Change detection outputs:
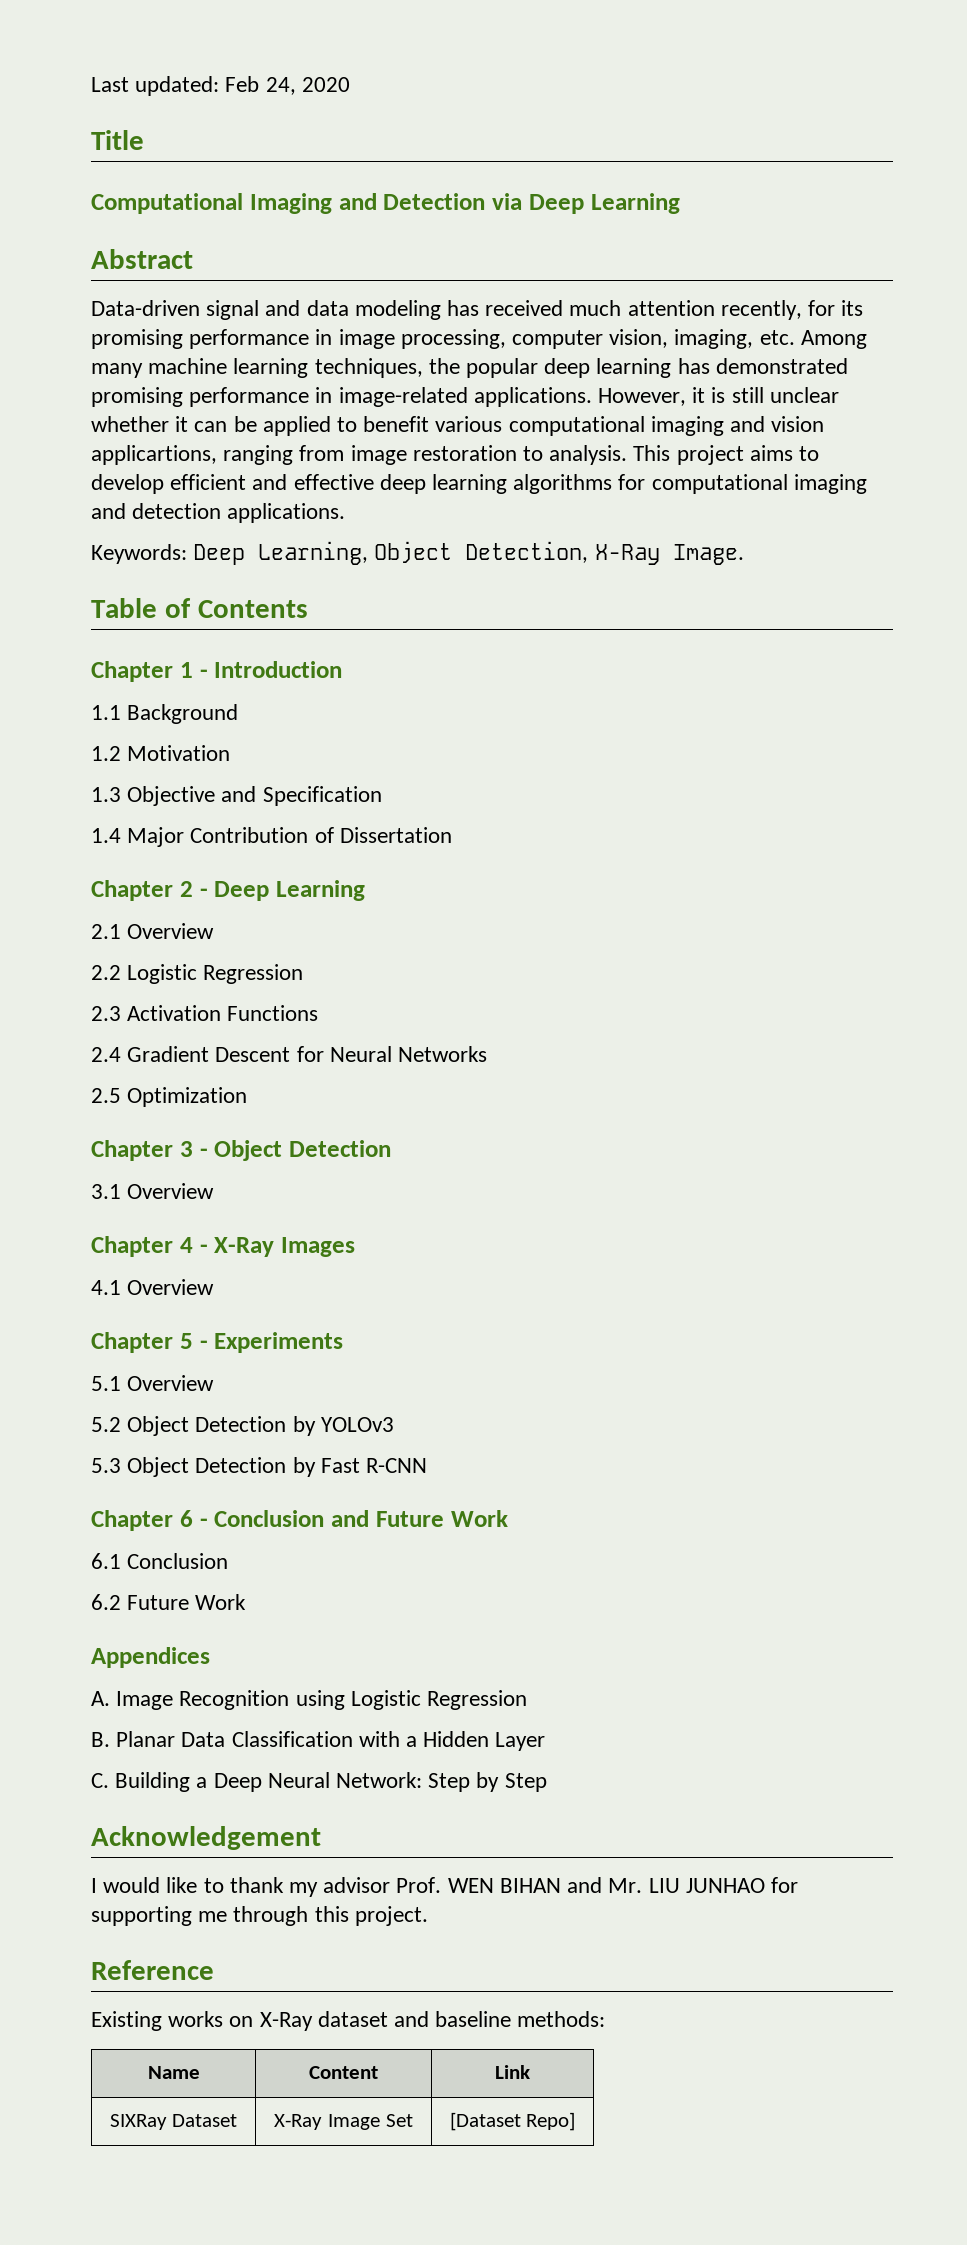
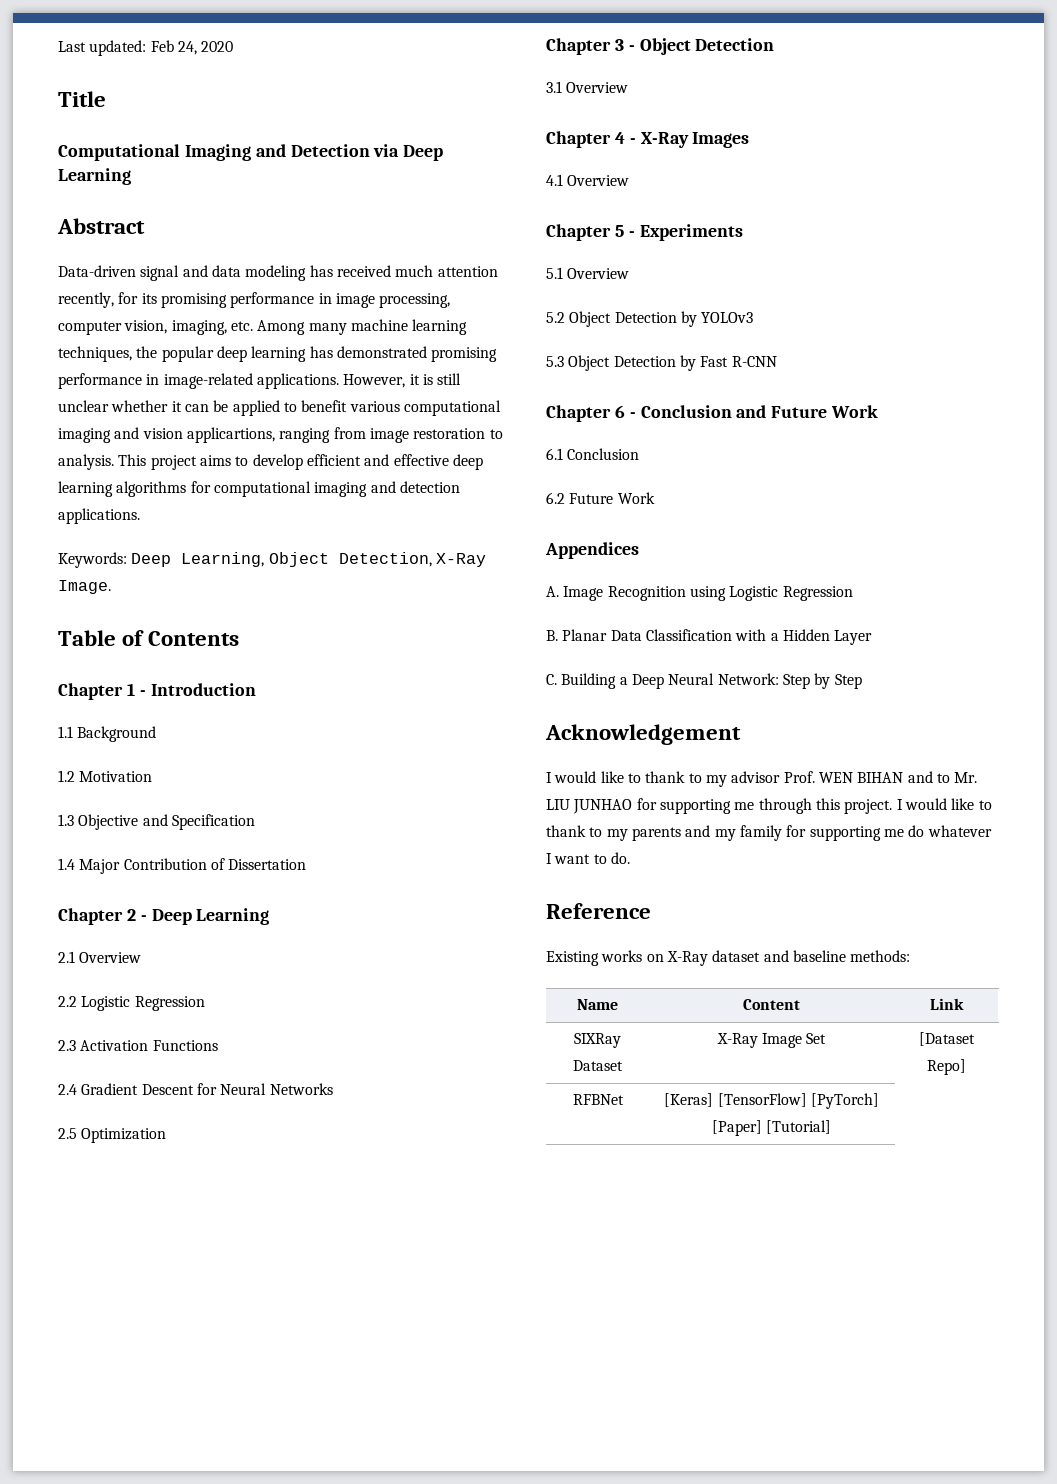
- I would like to thank my advisor Prof. WEN BIHAN and Mr. LIU JUNHAO for supporting me through this project.
+ I would like to thank to my advisor Prof. WEN BIHAN and to Mr. LIU JUNHAO for supporting me through this project. I would like to thank to my parents and my family for supporting me do whatever I want to do.
+ RFBNet | [Keras] [TensorFlow] [PyTorch] [Paper] [Tutorial]

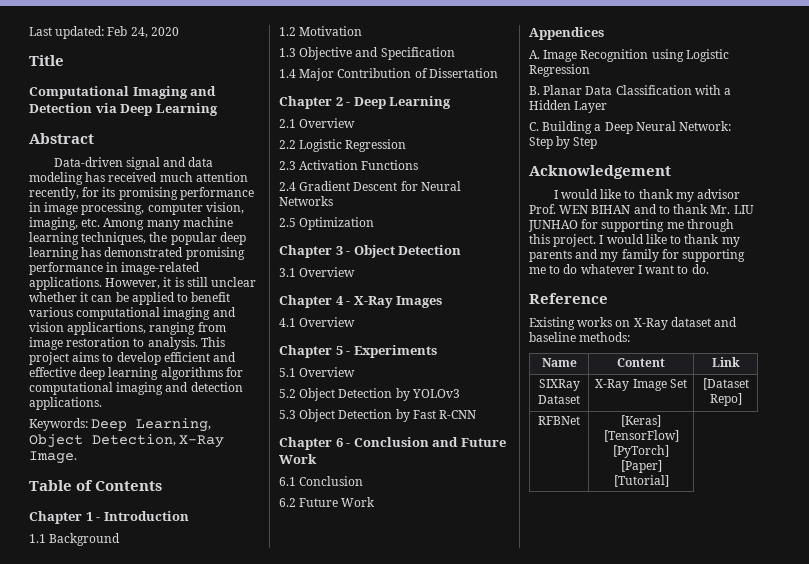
- I would like to thank to my advisor Prof. WEN BIHAN and to Mr. LIU JUNHAO for supporting me through this project.
+ I would like to thank my advisor Prof. WEN BIHAN and to thank Mr. LIU JUNHAO for supporting me through this project.
- I would like to thank to my parents and my family for supporting me do whatever I want to do.
+ I would like to thank my parents and my family for supporting me to do whatever I want to do.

Task instructions – Print all the records exactly, minus any images.

Result for this task –
- I would like to thank my advisor Prof. WEN BIHAN and Mr. LIU JUNHAO for supporting me through this project.
+ I would like to thank to my advisor Prof. WEN BIHAN and to Mr. LIU JUNHAO for supporting me through this project. I would like to thank to my parents and my family for supporting me do whatever I want to do.
+ RFBNet | [Keras] [TensorFlow] [PyTorch] [Paper] [Tutorial]

- I would like to thank to my advisor Prof. WEN BIHAN and to Mr. LIU JUNHAO for supporting me through this project.
+ I would like to thank my advisor Prof. WEN BIHAN and to thank Mr. LIU JUNHAO for supporting me through this project.
- I would like to thank to my parents and my family for supporting me do whatever I want to do.
+ I would like to thank my parents and my family for supporting me to do whatever I want to do.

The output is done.